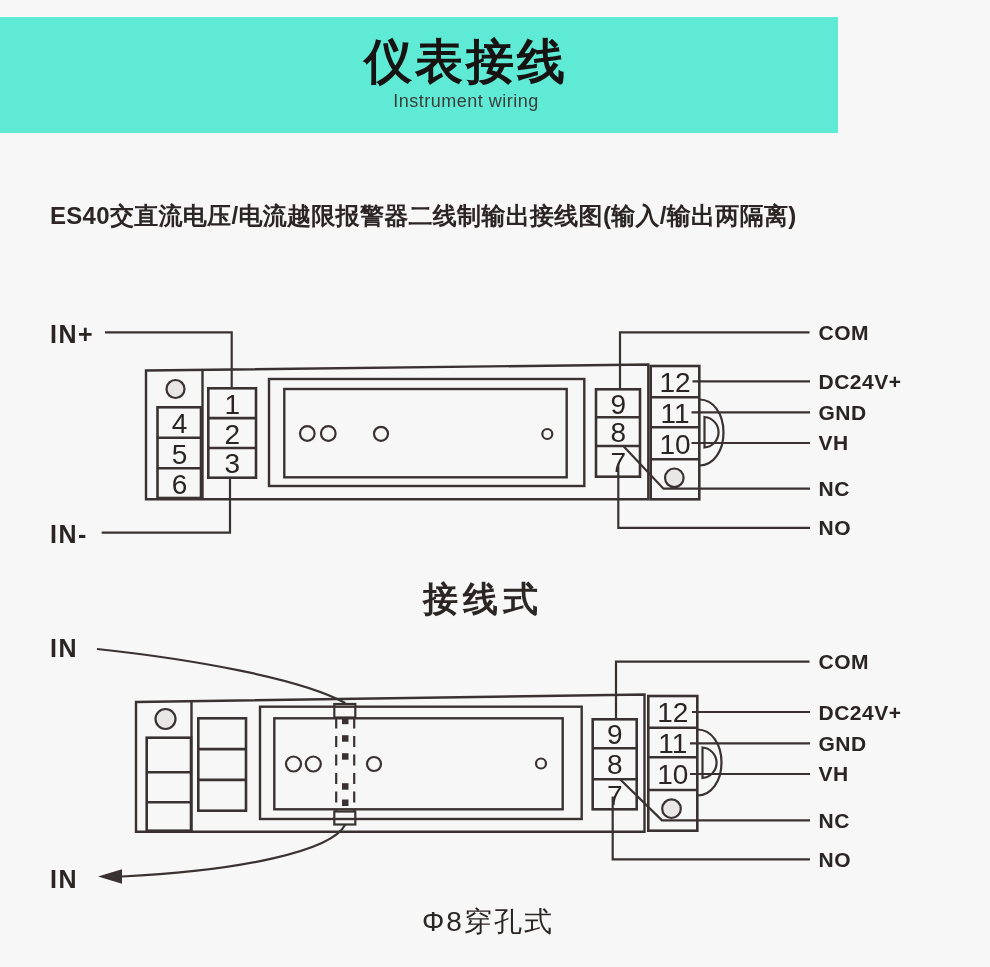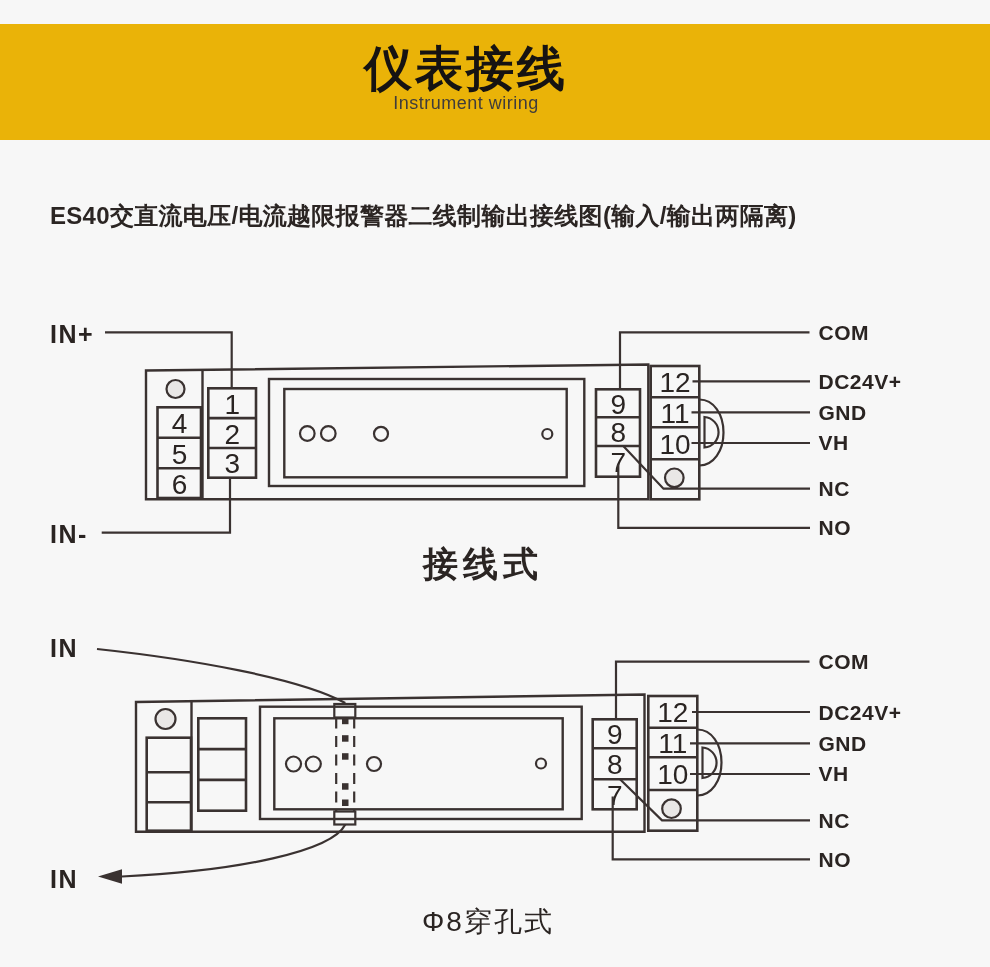--- a/index.html
+++ b/index.html
@@ -5,7 +5,7 @@
   html,body{margin:0;padding:0;background:#f7f7f7;}
   .page{position:relative;width:990px;height:967px;background:#f7f7f7;overflow:hidden;
         font-family:"Liberation Sans",sans-serif;color:#262120;}
-  .band{position:absolute;left:0;top:24px;width:990px;height:116px;background:#eab308;}
+  .band{position:absolute;left:0;top:17px;width:838px;height:116px;background:#5eead4;}
   .band-inner{width:932px;text-align:center;}
   .title{font-size:48px;font-weight:700;letter-spacing:3px;color:#161312;
          margin-top:21px;line-height:1.0;}

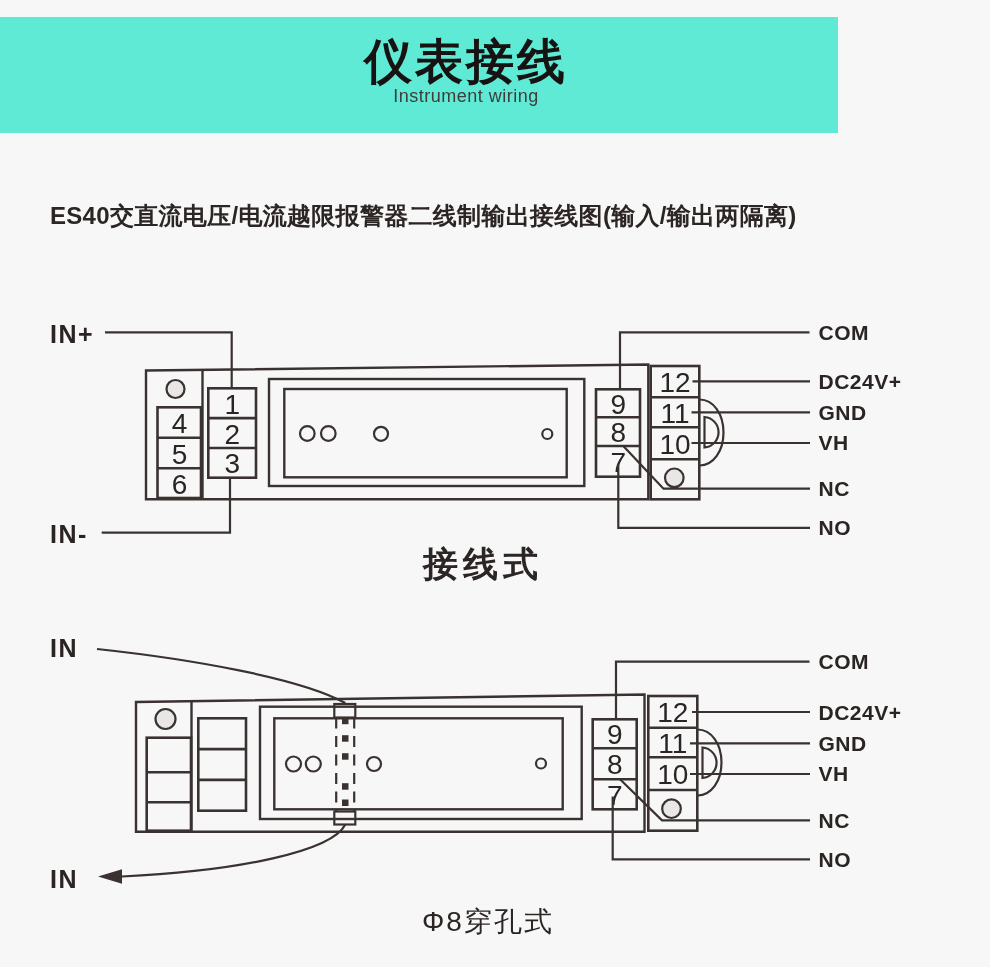--- a/index.html
+++ b/index.html
@@ -9,7 +9,7 @@
   .band-inner{width:932px;text-align:center;}
   .title{font-size:48px;font-weight:700;letter-spacing:3px;color:#161312;
          margin-top:21px;line-height:1.0;}
-  .subtitle{font-size:18px;font-weight:400;color:#3f3c3c;letter-spacing:0.5px;}
+  .subtitle{font-size:18px;font-weight:400;color:#3f3c3c;margin-top:5px;letter-spacing:0.5px;}
   .desc{position:absolute;left:50px;top:200px;font-size:24px;font-weight:700;
         color:#2b2523;letter-spacing:0.3px;white-space:nowrap;}
   .caption{position:absolute;color:#2b2523;text-align:center;white-space:nowrap;}

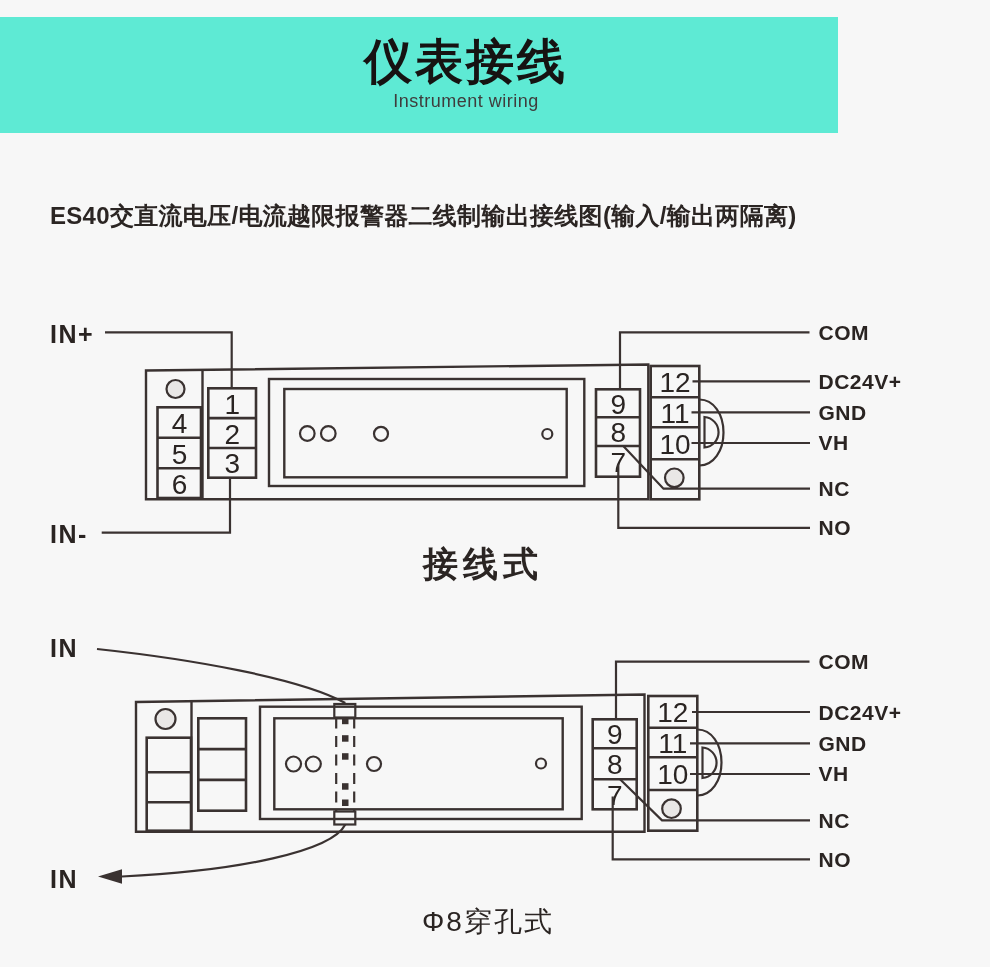--- a/index.html
+++ b/index.html
@@ -13,7 +13,7 @@
   .desc{position:absolute;left:50px;top:200px;font-size:24px;font-weight:700;
         color:#2b2523;letter-spacing:0.3px;white-space:nowrap;}
   .caption{position:absolute;color:#2b2523;text-align:center;white-space:nowrap;}
-  .caption-1{left:343px;top:541px;width:280px;font-size:35px;font-weight:600;letter-spacing:5px;}
+  .caption-1{left:343px;top:576px;width:280px;font-size:35px;font-weight:600;letter-spacing:5px;}
   .caption-2{left:348px;top:903px;width:280px;font-size:28px;font-weight:500;letter-spacing:2px;}
   svg.diagram{position:absolute;left:0;top:0;}
   svg .s22{stroke:#3a3231;stroke-width:2.2;fill:none;}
****
*WHAT IS NEEDED*:
Once the pictures are set aside, give the listing again word for word.

*TASK RESULT*:
--- a/index.html
+++ b/index.html
@@ -5,7 +5,7 @@
   html,body{margin:0;padding:0;background:#f7f7f7;}
   .page{position:relative;width:990px;height:967px;background:#f7f7f7;overflow:hidden;
         font-family:"Liberation Sans",sans-serif;color:#262120;}
-  .band{position:absolute;left:0;top:24px;width:990px;height:116px;background:#eab308;}
+  .band{position:absolute;left:0;top:17px;width:838px;height:116px;background:#5eead4;}
   .band-inner{width:932px;text-align:center;}
   .title{font-size:48px;font-weight:700;letter-spacing:3px;color:#161312;
          margin-top:21px;line-height:1.0;}

--- a/index.html
+++ b/index.html
@@ -9,7 +9,7 @@
   .band-inner{width:932px;text-align:center;}
   .title{font-size:48px;font-weight:700;letter-spacing:3px;color:#161312;
          margin-top:21px;line-height:1.0;}
-  .subtitle{font-size:18px;font-weight:400;color:#3f3c3c;letter-spacing:0.5px;}
+  .subtitle{font-size:18px;font-weight:400;color:#3f3c3c;margin-top:5px;letter-spacing:0.5px;}
   .desc{position:absolute;left:50px;top:200px;font-size:24px;font-weight:700;
         color:#2b2523;letter-spacing:0.3px;white-space:nowrap;}
   .caption{position:absolute;color:#2b2523;text-align:center;white-space:nowrap;}

--- a/index.html
+++ b/index.html
@@ -13,7 +13,7 @@
   .desc{position:absolute;left:50px;top:200px;font-size:24px;font-weight:700;
         color:#2b2523;letter-spacing:0.3px;white-space:nowrap;}
   .caption{position:absolute;color:#2b2523;text-align:center;white-space:nowrap;}
-  .caption-1{left:343px;top:541px;width:280px;font-size:35px;font-weight:600;letter-spacing:5px;}
+  .caption-1{left:343px;top:576px;width:280px;font-size:35px;font-weight:600;letter-spacing:5px;}
   .caption-2{left:348px;top:903px;width:280px;font-size:28px;font-weight:500;letter-spacing:2px;}
   svg.diagram{position:absolute;left:0;top:0;}
   svg .s22{stroke:#3a3231;stroke-width:2.2;fill:none;}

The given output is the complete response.